◆ WORK INSTRUCTION ◆
Beginning with the line that holds "text: Передняя ->", copy each line through the end of the material below, exactly and with no pictures.

◆ SUPPLIED DATA ◆
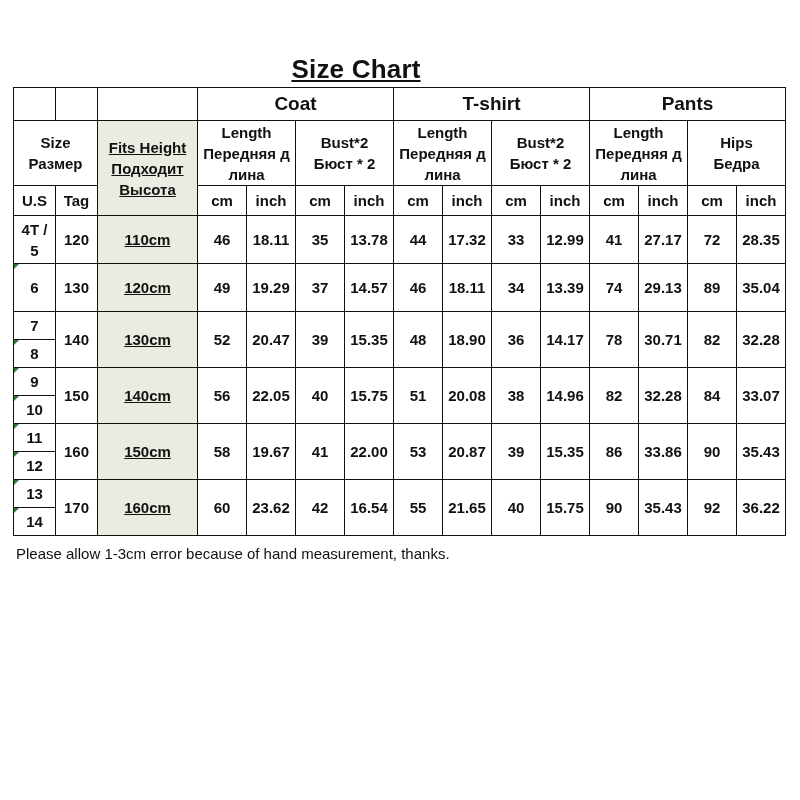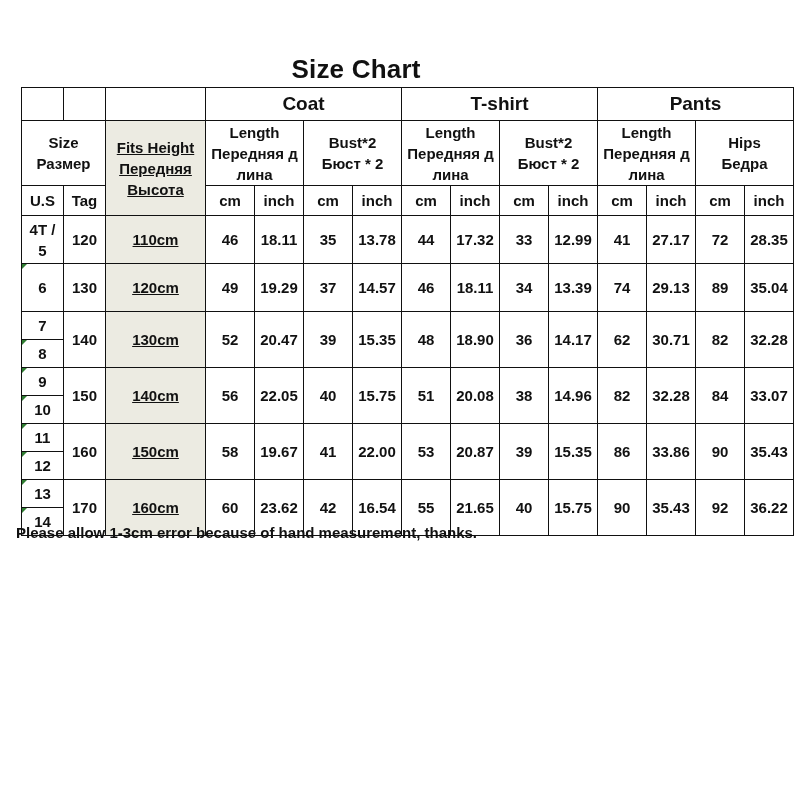"Size Chart" .title { text-decoration: none -> underline }
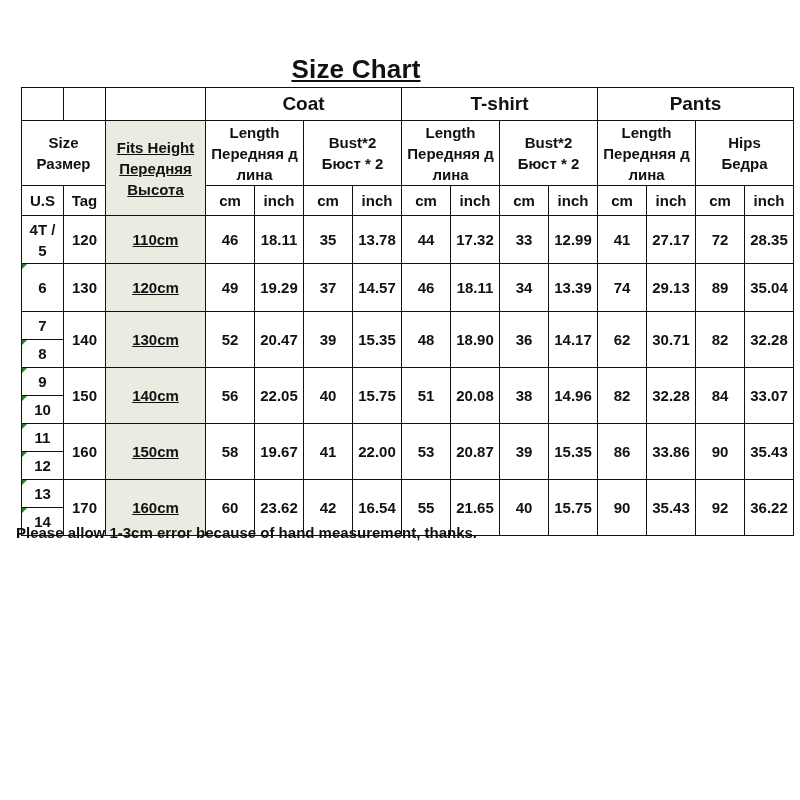"Coat" table.chart { margin-left: 8px -> none }
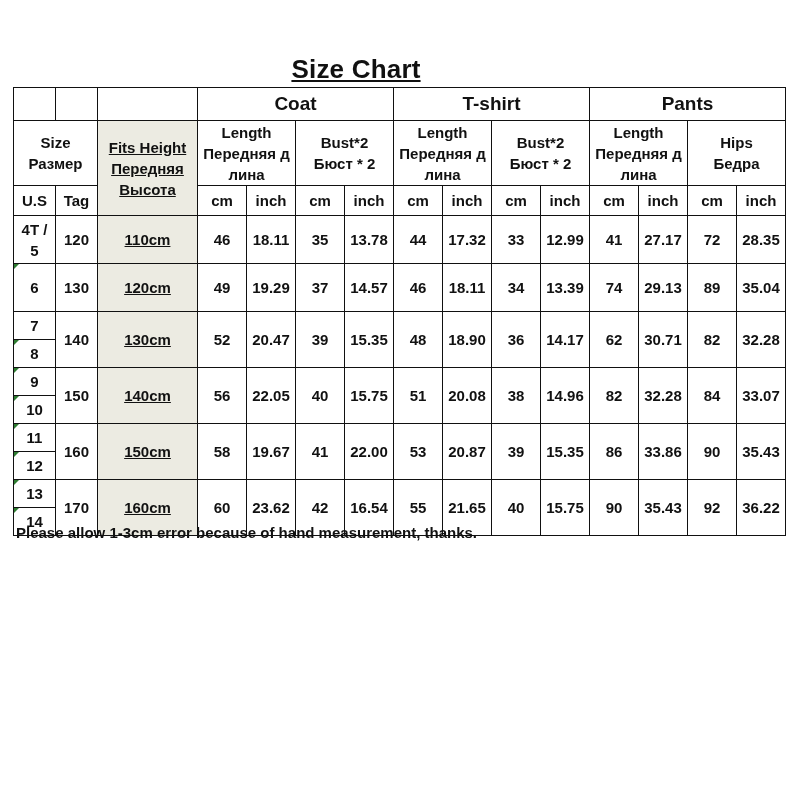"Передняя" div { text: Передняя -> Подходит }
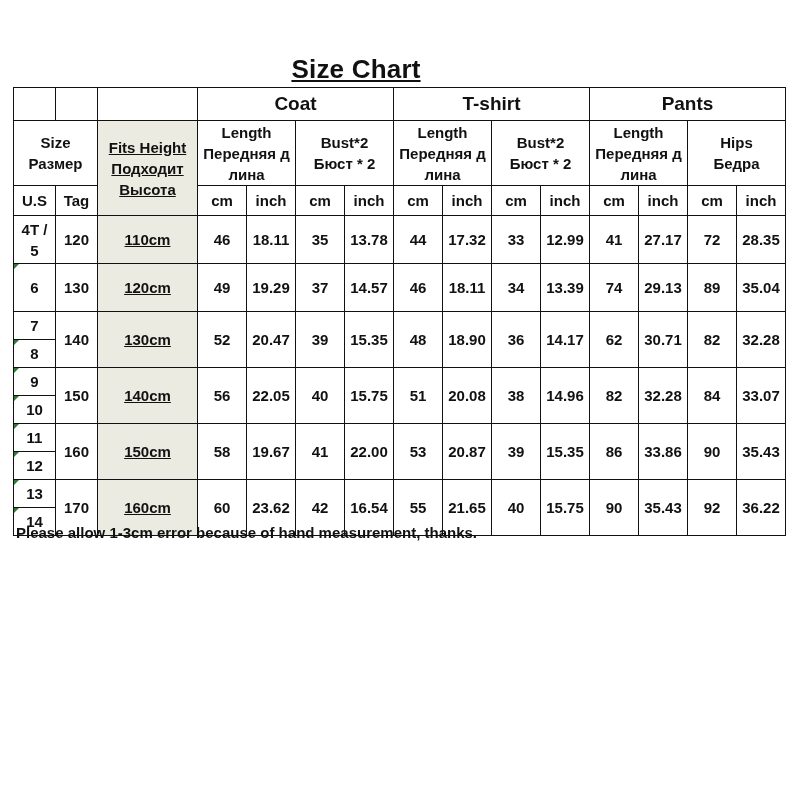"62" td { text: 62 -> 78 }
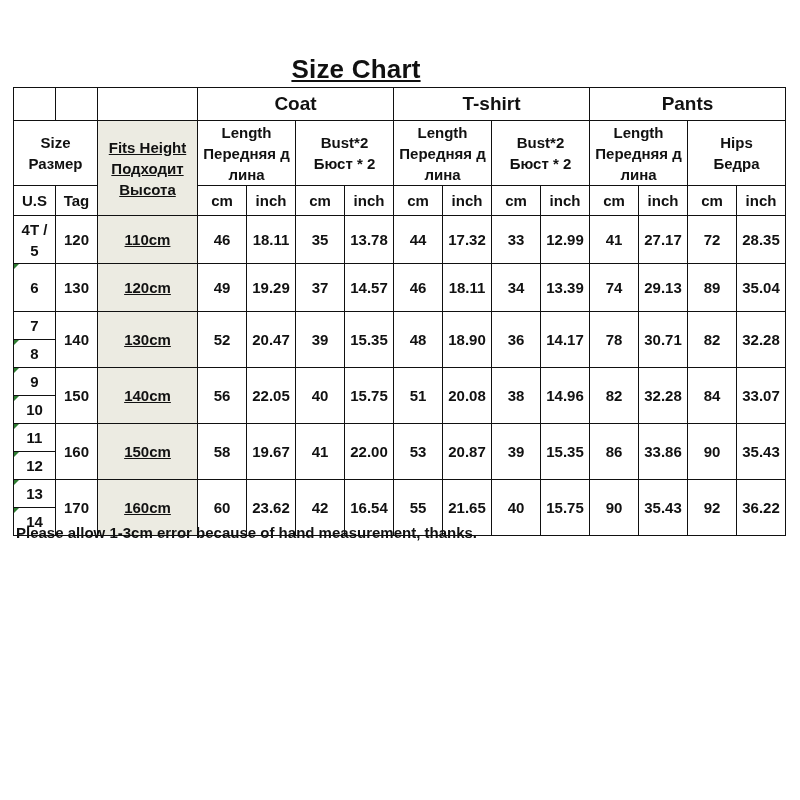"Please allow 1-3cm error because" .note { font-weight: bold -> normal; top: 524px -> 545px }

◆ OUTPUT ◆
"Передняя" div { text: Передняя -> Подходит }
"62" td { text: 62 -> 78 }
"Please allow 1-3cm error because" .note { font-weight: bold -> normal; top: 524px -> 545px }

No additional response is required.